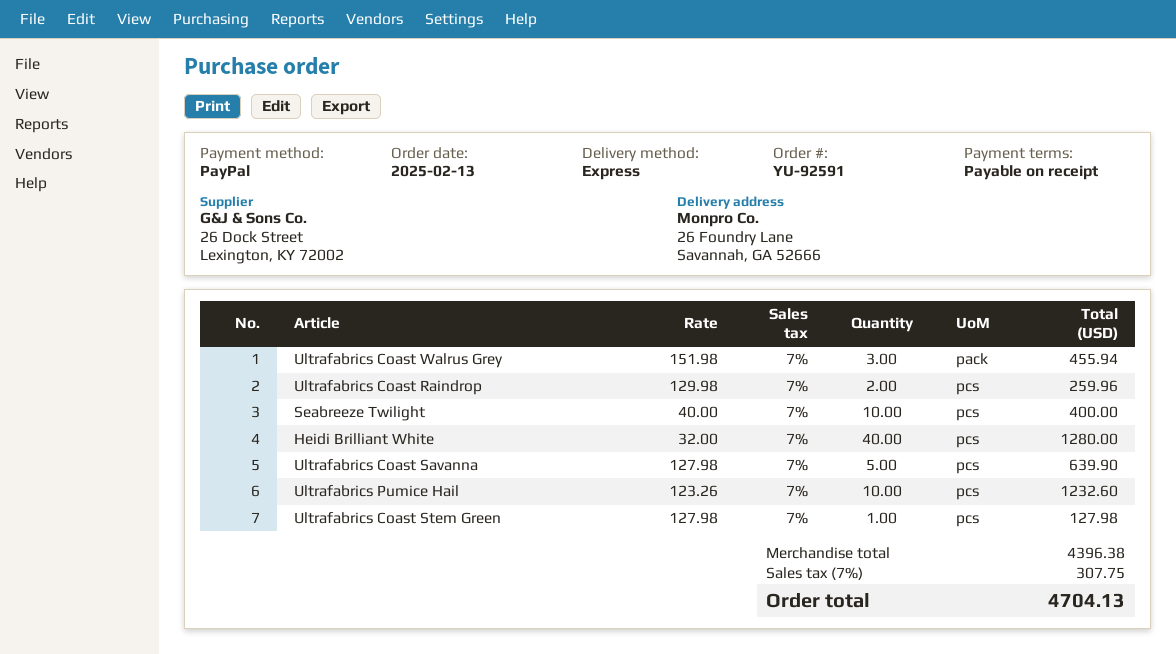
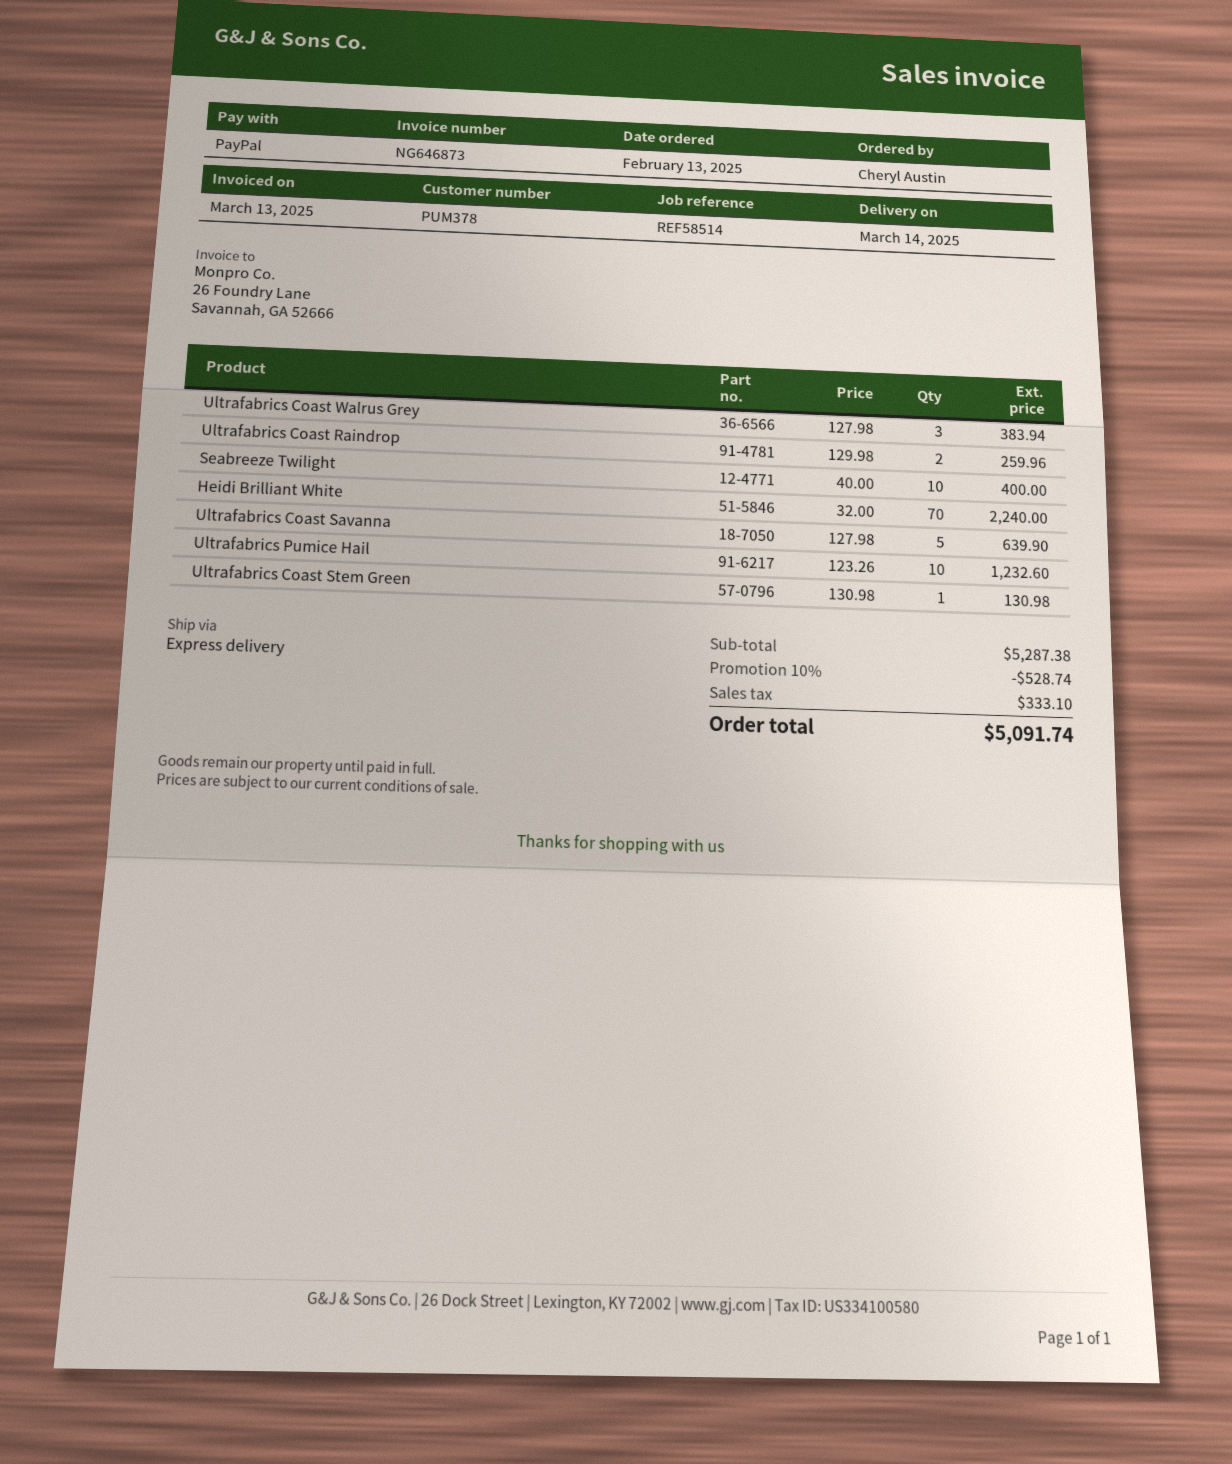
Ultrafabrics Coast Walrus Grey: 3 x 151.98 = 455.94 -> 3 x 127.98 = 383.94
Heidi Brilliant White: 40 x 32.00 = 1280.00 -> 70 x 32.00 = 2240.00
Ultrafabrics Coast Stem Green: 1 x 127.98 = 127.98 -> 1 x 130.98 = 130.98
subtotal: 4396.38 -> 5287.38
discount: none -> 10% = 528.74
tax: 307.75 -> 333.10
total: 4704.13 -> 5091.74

━━━

The preceding entries are to be returned verbatim, with every picture excluded.

== Answer to this problem ==
Ultrafabrics Coast Walrus Grey: 3 x 151.98 = 455.94 -> 3 x 127.98 = 383.94
Heidi Brilliant White: 40 x 32.00 = 1280.00 -> 70 x 32.00 = 2240.00
Ultrafabrics Coast Stem Green: 1 x 127.98 = 127.98 -> 1 x 130.98 = 130.98
subtotal: 4396.38 -> 5287.38
discount: none -> 10% = 528.74
tax: 307.75 -> 333.10
total: 4704.13 -> 5091.74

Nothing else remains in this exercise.